---
description: Feature Overview: Project Index Module: **Generated:** January 21, 2026 **Modules Analyzed:** 6 files **Target Audience:** Engineers --- ## Executive Summary Th
---
Generated: January 21, 2026 Modules Analyzed: 6 files Target Audience: Engineers
The Project Index is the codebase intelligence layer that tracks metadata about every file in a project. It enables test coverage gap analysis, staleness detection (code changed but tests didn't), dependency mapping, and impact scoring for prioritizing work.
┌─────────────────────────────────────────────────────────────┐
│ ProjectIndex │
│ ┌─────────────┐ ┌─────────────┐ ┌─────────────┐ │
│ │ Scanner │→ │ Models │→ │ Persistence │ │
│ │ (AST/Hash) │ │ (FileRecord)│ │ (JSON/Redis)│ │
│ └─────────────┘ └─────────────┘ └─────────────┘ │
│ ↓ │
│ ┌─────────────────────────────────────────────────────┐ │
│ │ ReportGenerator │ │
│ │ - Coverage reports - Staleness analysis │ │
│ │ - Dependency graphs - Impact scoring │ │
│ └─────────────────────────────────────────────────────┘ │
└─────────────────────────────────────────────────────────────┘
↓
.empathy/project_index.json (persistent)
Redis (real-time sync, optional)
Location: src/empathy_os/project_index/index.py:23
Central coordinator that manages file metadata with JSON persistence and optional Redis sync.
Key Methods:
load()- Load index from.empathy/project_index.jsonsave()- Persist index with path validationscan()- Full project scan via ProjectScannerget_files_by_category()- Query by file typeget_stale_files()- Find code changed without test updates
Example Usage:
from empathy_os.project_index import ProjectIndex
index = ProjectIndex(project_root=".")
if not index.load():
index.scan()
index.save()
stale = index.get_stale_files()
print(f"Found {len(stale)} files needing test updates")Location: src/empathy_os/project_index/models.py:38
Metadata record for a single file with 30+ tracked attributes.
Key Fields:
| Field | Type | Purpose |
|---|---|---|
path |
str | Relative path from project root |
category |
FileCategory | SOURCE, TEST, CONFIG, DOCS, etc. |
test_file_path |
str | Path to corresponding test file |
staleness_days |
int | Days since code changed without tests |
coverage_percent |
float | Test coverage percentage |
complexity_score |
float | Cyclomatic complexity |
impact_score |
float | How critical (higher = more imports) |
imports |
list[str] | Files this file imports |
imported_by |
list[str] | Files that import this file |
Location: src/empathy_os/project_index/scanner.py:22
Scans filesystem, parses Python AST, calculates metrics.
Optimization Features:
# O(1) file categorization using frozensets
CONFIG_SUFFIXES = frozenset({".yml", ".yaml", ".toml", ".ini"})

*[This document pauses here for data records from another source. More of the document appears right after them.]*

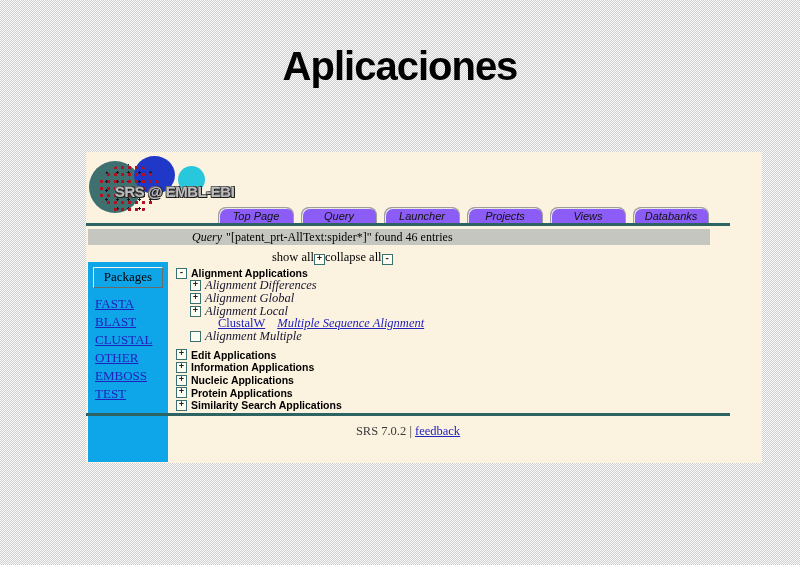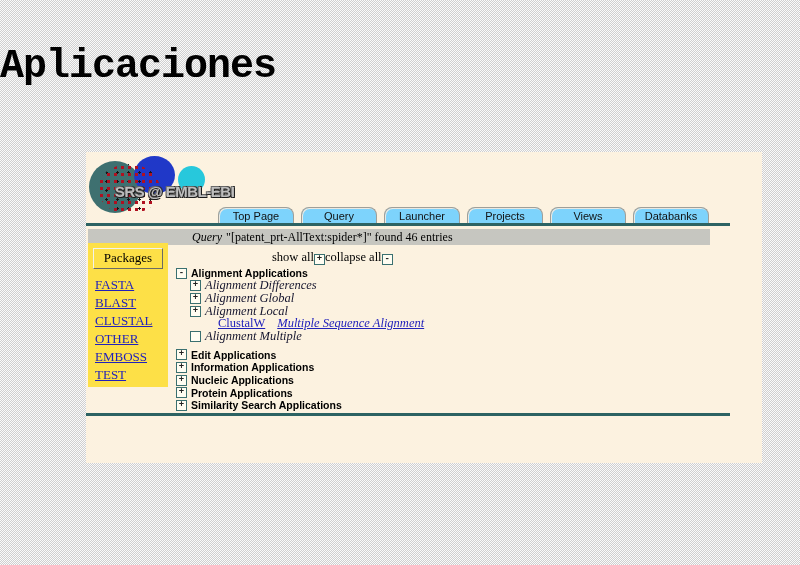--- a/index.html
+++ b/index.html
@@ -13,8 +13,8 @@
   }
   .slide-title{
     position:absolute;top:44px;left:0;width:100%;
-    text-align:left;
-    font-family:Liberation Mono, monospace;
+    text-align:center;
+    font-family:Liberation Sans, sans-serif;
     font-weight:bold;font-size:40px;letter-spacing:-1px;color:#000;
   }
   

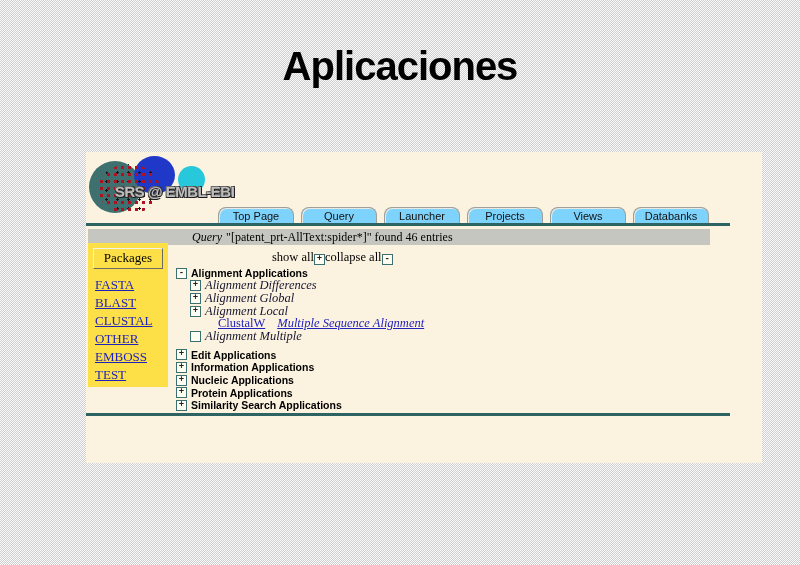--- a/index.html
+++ b/index.html
@@ -47,11 +47,11 @@
   .tabs{position:absolute;left:132px;top:55px;display:flex;gap:7px;}
   .tab{
     width:76px;height:16px;box-sizing:border-box;
-    background:#7dd3fc;border:1px solid #9f9f99;border-bottom:none;
+    background:#8b5cf6;border:1px solid #9f9f99;border-bottom:none;
     border-radius:8px 8px 0 0;
     box-shadow:inset 1px 1px 0 #e9e9e3;
     font-family:"Liberation Sans", sans-serif;font-size:11px;color:#111;
-    display:flex;align-items:center;justify-content:center;
+    display:flex;align-items:center;justify-content:center;font-style:italic;
   }
   .rule-top{position:absolute;top:71px;left:0;width:644px;height:3px;background:#2d6363;}
   .rule-bottom{position:absolute;top:261px;left:0;width:644px;height:3px;background:#2d6363;}

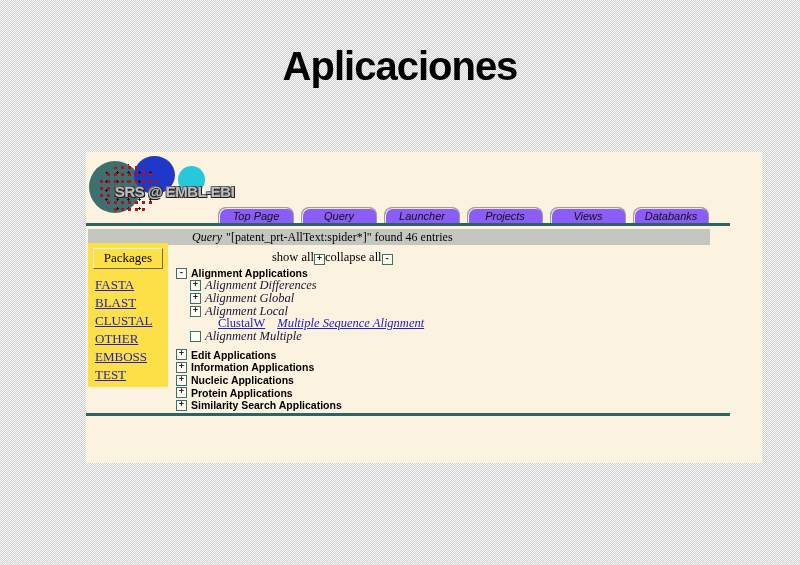--- a/index.html
+++ b/index.html
@@ -64,7 +64,7 @@
   .query-prefix{font-style:italic;margin-right:4px;}
   
   .sidebar{
-    position:absolute;left:2px;top:91px;width:80px;height:144px;background:#fde047;
+    position:absolute;left:2px;top:110px;width:80px;height:200px;background:#0ea5e9;
     box-sizing:border-box;
   }
   .pkg-header{

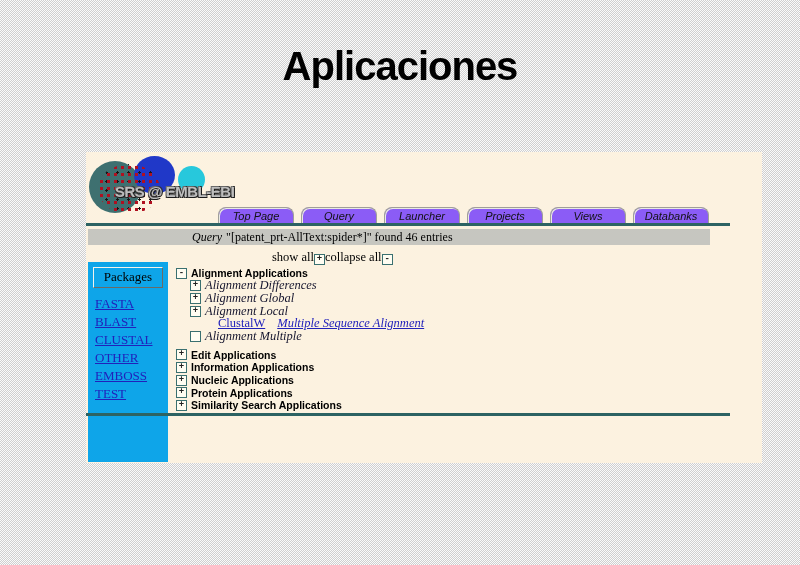--- a/index.html
+++ b/index.html
@@ -204,6 +204,11 @@
 
     <div class="rule-bottom"></div>
 
+    <div class="footer">
+      <span>SRS 7.0.2</span>
+      <span>|</span>
+      <a href="#">feedback</a>
+    </div>
 
   </div>
 </div>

SOURCE_SUFFIXES = frozenset({".py", ".js", ".ts", ".go", ".rs"})
# LRU cache for file hashes (80%+ hit rate on incremental scans)
@lru_cache(maxsize=1000)
def _hash_file(file_path: str) -> str: ...

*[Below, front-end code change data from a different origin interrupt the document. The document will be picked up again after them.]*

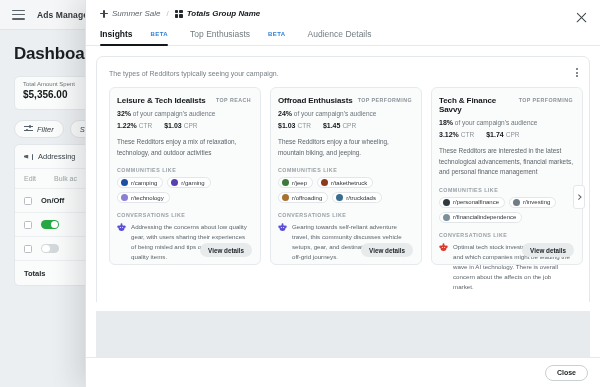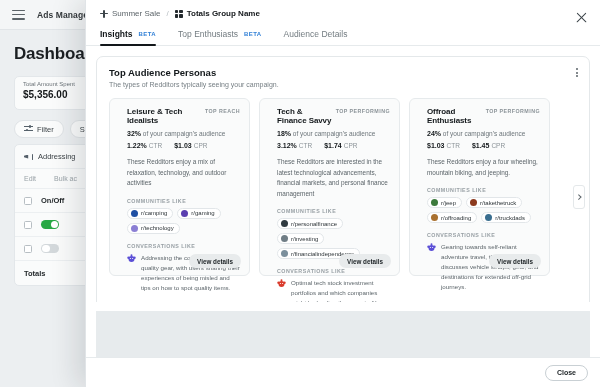--- a/index.html
+++ b/index.html
@@ -75,7 +75,7 @@
   }
   .m-head { padding:9px 14px 0 14px; position:relative; flex:none; }
   .breadcrumb { display:flex; align-items:center; gap:6px; font-size:8px; color:#4c5256; }
-  .bc-item { display:flex; align-items:center; gap:4px; }
+  .bc-item { display:flex; align-items:center; gap:4px;font-style:italic; }
   .bc-link { color:#5d656a; }
   .bc-cur { color:#14181b; font-weight:600; }
   .bc-sep { color:#b5bcc0; font-size:8px; }

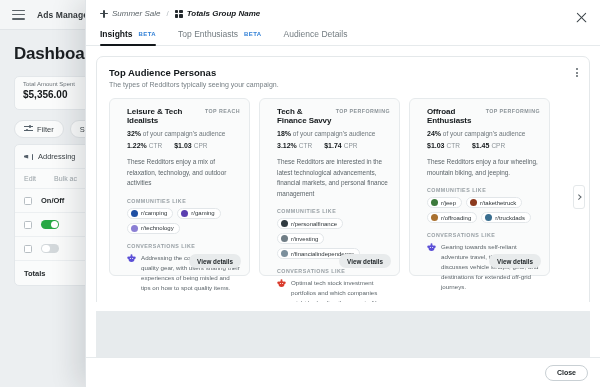--- a/index.html
+++ b/index.html
@@ -93,7 +93,7 @@
   .close-x:before { transform:rotate(45deg); } .close-x:after { transform:rotate(-45deg); }
 
   .tabs { display:flex; gap:22px; padding:0 14px; margin-top:11px; border-bottom:1px solid #e6eaec; flex:none; }
-  .tab { display:flex; align-items:center; gap:6px; padding-bottom:6px; font-size:8.5px; color:#737c81; cursor:pointer; position:relative; }
+  .tab { display:flex; align-items:center; gap:18px; padding-bottom:6px; font-size:8.5px; color:#737c81; cursor:pointer; position:relative; }
   .tab.active { color:#12171a; font-weight:700; }
   .tab.active:after { content:""; position:absolute; left:0; right:0; bottom:-1px; height:2px; background:#12171a; border-radius:1px; }
   .beta { font-size:6px; font-weight:700; color:#2f7fd6; letter-spacing:.4px; }

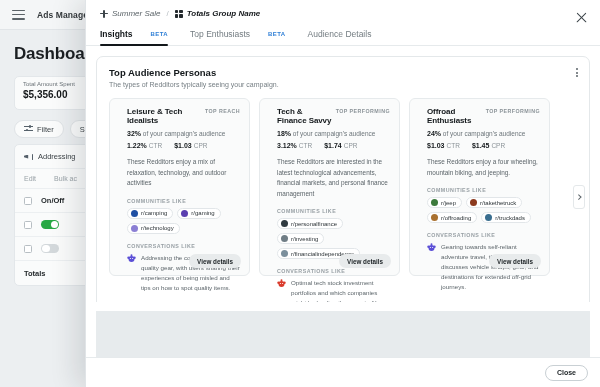--- a/index.html
+++ b/index.html
@@ -270,7 +270,6 @@
   <div class="m-scroll">
     <div class="panel">
       <div class="panel-head">
-        <div class="panel-title">Top Audience Personas</div>
         <div class="panel-sub">The types of Redditors typically seeing your campaign.</div>
         <div class="kebab">
             <i></i>

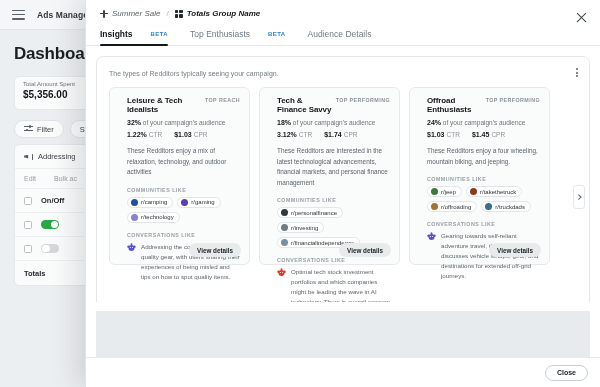--- a/index.html
+++ b/index.html
@@ -111,8 +111,8 @@
 
   .cards { display:flex; gap:9px; padding:10px 12px 0 12px; }
   .card {
-    width:141px; flex:none; background:#fafbfb; border:1px solid #e6eaec;
-    border-radius:6px; padding:8px 9px 9px 17px; position:relative; height:178px;
+    width:152px; flex:none; background:#fafbfb; border:1px solid #e6eaec;
+    border-radius:6px; padding:8px 9px 9px 7px; position:relative; height:178px;
   }
   .card-top { display:flex; align-items:flex-start; justify-content:space-between; gap:4px; }
   .card-name { font-size:8px; font-weight:700; color:#13181b; letter-spacing:-.1px; }

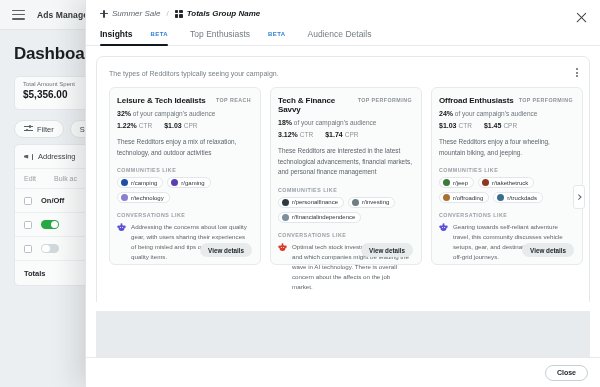--- a/index.html
+++ b/index.html
@@ -321,6 +321,50 @@
           </div>
           <div class="card">
             <div class="card-top">
+              <div class="card-name">Offroad Enthusiasts</div>
+              <div class="card-tag">TOP PERFORMING</div>
+            </div>
+            <div class="card-aud"><b>24%</b><span> of your campaign's audience</span></div>
+            <div class="card-metrics">
+              <span><b>$1.03</b><span>CTR</span></span>
+              <span><b>$1.45</b><span>CPR</span></span>
+            </div>
+            <div class="card-desc">These Redditors enjoy a four wheeling, mountain biking, and jeeping.</div>
+            <div class="sec-label">COMMUNITIES LIKE</div>
+            <div class="chips">
+              <span class="chip">
+                <span class="dot" style="background:#3c7a3c"></span>
+                <span>r/jeep</span>
+              </span>
+              <span class="chip">
+                <span class="dot" style="background:#8c3a1e"></span>
+                <span>r/takethetruck</span>
+              </span>
+              <span class="chip">
+                <span class="dot" style="background:#a9712f"></span>
+                <span>r/offroading</span>
+              </span>
+              <span class="chip">
+                <span class="dot" style="background:#3a6e8f"></span>
+                <span>r/truckdads</span>
+              </span>
+            </div>
+            <div class="sec-label">CONVERSATIONS LIKE</div>
+            <div class="conv">
+              <svg class="conv-icon" viewBox="0 0 24 24">
+                <circle cx="12" cy="13" r="8" fill="#5b4fd6"></circle>
+                <circle cx="4" cy="10" r="3.2" fill="#5b4fd6"></circle>
+                <circle cx="20" cy="10" r="3.2" fill="#5b4fd6"></circle>
+                <circle cx="12" cy="3.5" r="2.6" fill="#5b4fd6"></circle>
+                <circle cx="9" cy="12" r="1.5" fill="#fff"></circle>
+                <circle cx="15" cy="12" r="1.5" fill="#fff"></circle>
+              </svg>
+              <div class="conv-text">Gearing towards self-reliant adventure travel, this community discusses vehicle setups, gear, and destinations for extended off-grid journeys.</div>
+            </div>
+            <button class="view-btn">View details</button>
+          </div>
+          <div class="card">
+            <div class="card-top">
               <div class="card-name">Tech &amp; Finance Savvy</div>
               <div class="card-tag">TOP PERFORMING</div>
             </div>
@@ -359,50 +403,6 @@
             </div>
             <button class="view-btn">View details</button>
           </div>
-          <div class="card">
-            <div class="card-top">
-              <div class="card-name">Offroad Enthusiasts</div>
-              <div class="card-tag">TOP PERFORMING</div>
-            </div>
-            <div class="card-aud"><b>24%</b><span> of your campaign's audience</span></div>
-            <div class="card-metrics">
-              <span><b>$1.03</b><span>CTR</span></span>
-              <span><b>$1.45</b><span>CPR</span></span>
-            </div>
-            <div class="card-desc">These Redditors enjoy a four wheeling, mountain biking, and jeeping.</div>
-            <div class="sec-label">COMMUNITIES LIKE</div>
-            <div class="chips">
-              <span class="chip">
-                <span class="dot" style="background:#3c7a3c"></span>
-                <span>r/jeep</span>
-              </span>
-              <span class="chip">
-                <span class="dot" style="background:#8c3a1e"></span>
-                <span>r/takethetruck</span>
-              </span>
-              <span class="chip">
-                <span class="dot" style="background:#a9712f"></span>
-                <span>r/offroading</span>
-              </span>
-              <span class="chip">
-                <span class="dot" style="background:#3a6e8f"></span>
-                <span>r/truckdads</span>
-              </span>
-            </div>
-            <div class="sec-label">CONVERSATIONS LIKE</div>
-            <div class="conv">
-              <svg class="conv-icon" viewBox="0 0 24 24">
-                <circle cx="12" cy="13" r="8" fill="#5b4fd6"></circle>
-                <circle cx="4" cy="10" r="3.2" fill="#5b4fd6"></circle>
-                <circle cx="20" cy="10" r="3.2" fill="#5b4fd6"></circle>
-                <circle cx="12" cy="3.5" r="2.6" fill="#5b4fd6"></circle>
-                <circle cx="9" cy="12" r="1.5" fill="#fff"></circle>
-                <circle cx="15" cy="12" r="1.5" fill="#fff"></circle>
-              </svg>
-              <div class="conv-text">Gearing towards self-reliant adventure travel, this community discusses vehicle setups, gear, and destinations for extended off-grid journeys.</div>
-            </div>
-            <button class="view-btn">View details</button>
-          </div>
         </div>
 
       <div class="next-arrow">

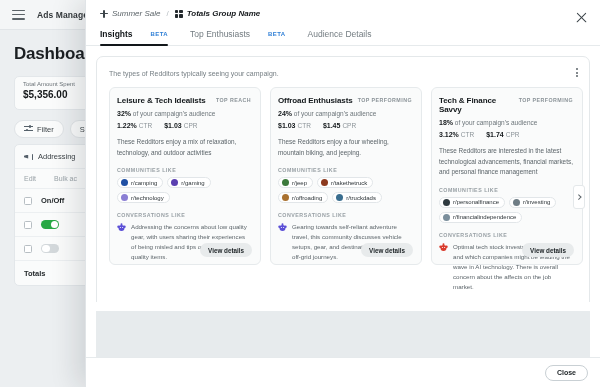--- a/index.html
+++ b/index.html
@@ -37,7 +37,7 @@
   .bg-filterrow { position:absolute; left:14px; top:90px; display:flex; gap:6px; }
   .bg-pill {
     height:18px; border:1px solid #dfe3e6; border-radius:9px; background:#fafbfb;
-    display:flex; align-items:center; gap:4px; padding:0 9px; font-size:7.5px; color:#3d4448;
+    display:flex; align-items:center; gap:4px; padding:0 9px; font-size:7.5px; color:#3d4448;font-style:italic;
   }
   .sliders-icon { width:9px; height:8px; position:relative; }
   .sliders-icon i { position:absolute; left:0; width:9px; height:1.2px; background:#55606a; }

# LRU cache for AST parsing (90%+ hit rate, ~20MB memory)
@lru_cache(maxsize=2000)
def _parse_python_cached(file_path: str, file_hash: str) -> ast.Module: ...Location: src/empathy_os/project_index/reports.py
Generates human-readable reports from index data.
Report Types:
- Coverage gap analysis
- Staleness report (prioritized by impact score)
- Dependency graph
- Health score summary
Location: src/empathy_os/project_index/models.py:15
class FileCategory(str, Enum):
SOURCE = "source" # Production code
TEST = "test" # Test files
CONFIG = "config" # Configuration files
DOCS = "docs" # Documentation
ASSET = "asset" # Static assets
GENERATED = "generated"# Auto-generated files
BUILD = "build" # Build artifacts
UNKNOWN = "unknown"| Pattern | Location | Purpose |
|---|---|---|
| LRU Cache | scanner.py:42, 63 |
Cache expensive I/O and AST parsing |
| Frozenset Lookup | scanner.py:30-34 |
O(1) file categorization |
| Dataclass Models | models.py |
Serializable data structures |
| Dual Persistence | index.py:100, 136 |
JSON + Redis for different access patterns |
| Path Validation | index.py:120 |
Security: prevent path traversal attacks |
1. scan() called
↓
2. _discover_files() walks directory tree
↓
3. _build_test_mapping() links source→test files
↓
4. For each file:
- _categorize_file() using frozenset lookups
- _parse_python_cached() if .py file
- Calculate metrics (LOC, complexity, imports)
↓
5. Build ProjectSummary aggregates
↓
6. save() writes to .empathy/project_index.json
↓
7. Optional: _sync_to_redis() for real-time access
| Extension | How to Extend |
|---|---|
| Add file category | Add enum value to FileCategory |
| Custom metrics | Add field to FileRecord.metadata dict |
| New language support | Add suffix to SOURCE_SUFFIXES in scanner |
| Custom reports | Subclass ReportGenerator |
| Alternative storage | Replace _sync_to_redis() implementation |
-
Staleness Detection - The killer feature: tracks when source code changes but corresponding tests don't, flagging technical debt before it accumulates.
-
Impact Scoring - Files imported by many others get higher scores, helping prioritize which tests to write first.
-
Caching Strategy - LRU caches for file hashes (1000 entries) and AST parsing (2000 entries) provide 80-90% hit rates on incremental scans.
-
Security First - All file writes use
_validate_file_path()to prevent path traversal attacks, following the project's coding standards.
# Create and scan
index = ProjectIndex(project_root=".")
index.scan()
index.save()
# Query stale files prioritized by impact
stale = sorted(
index.get_stale_files(),
key=lambda f: f.impact_score,
reverse=True
)
# Get files needing tests
untested = [f for f in index.get_files_by_category(FileCategory.SOURCE)
if not f.tests_exist]
# Access summary
summary = index.get_summary()
print(f"Coverage: {summary.coverage_percent}%")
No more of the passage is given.